SEZ. VANGELO E METEO IL VANGELO DEL 25. 11.2019 A CURA DI MICHELE PAPPACODA

S. Caterina d'Alessandria (ET) Dal Vangelo di Gesù Cristo secondo Matteo 11,16-24. In quel tempo. Il Signore Gesù diceva alle folle: «A chi posso paragonare questa generazione? Essa è simile a quei fanciulli seduti sulle piazze che si rivolgono agli altri compagni e dicono: Vi abbiamo suonato il flauto e non avete ballato, abbiamo cantato un lamento e non avete pianto.
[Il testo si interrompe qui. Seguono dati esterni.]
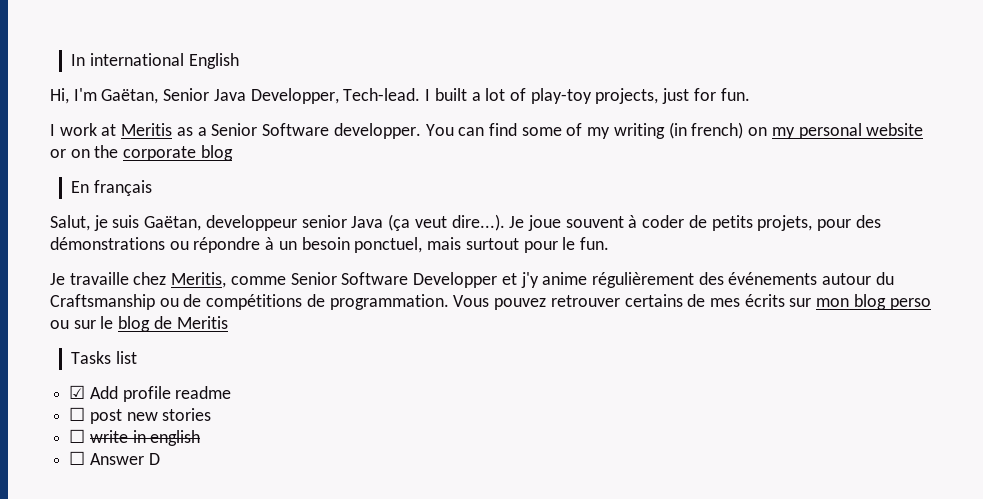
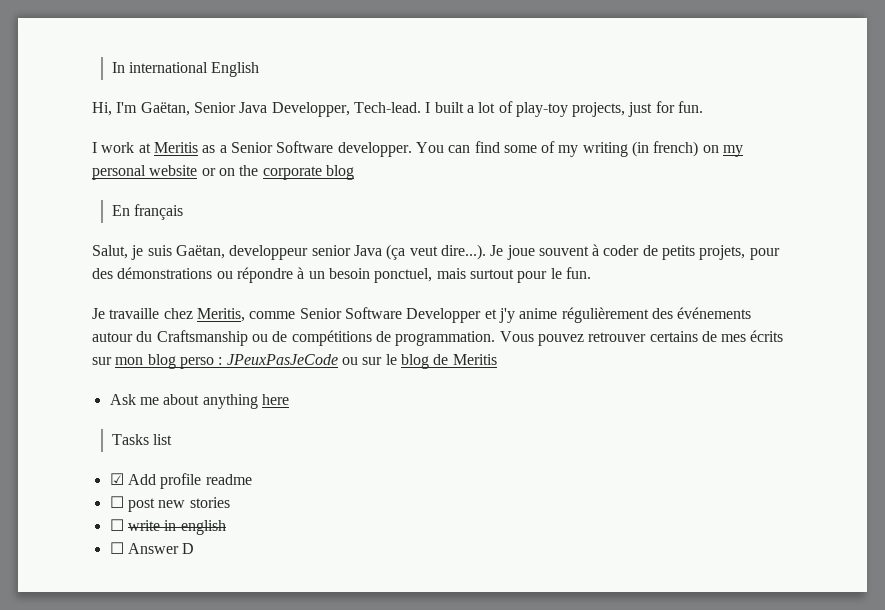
(931, 304) none -> [218,354,338,365] : JPeuxPasJeCode
(228, 322) none -> [109,394,289,409] // Ask me about anything here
E' venuto Giovanni, che non mangia e non beve, e hanno detto: Ha un demonio. E' venuto il Figlio dell'uomo, che mangia e beve, e dicono: Ecco un mangione e un beone, amico dei pubblicani e dei peccatori. Ma alla sapienza è stata resa giustizia dalle sue opere». Allora si mise a rimproverare le città nelle quali aveva compiuto il maggior numero di miracoli, perché non si erano convertite: «Guai a te, Corazin! Guai a te, Betsàida. Perché, se a Tiro e a Sidone fossero stati compiuti i miracoli che sono stati fatti in mezzo a voi, gia da tempo avrebbero fatto penitenza, ravvolte nel cilicio e nella cenere. Ebbene io ve lo dico: Tiro e Sidone nel giorno del giudizio avranno una sorte meno dura della vostra. E tu, Cafarnao, sarai forse innalzata fino al cielo? Fino agli inferi precipiterai! Perché, se in Sòdoma fossero avvenuti i miracoli compiuti in te, oggi ancora essa esisterebbe! Ebbene io vi dico: Nel giorno del giudizio avrà una sorte meno dura della tua!».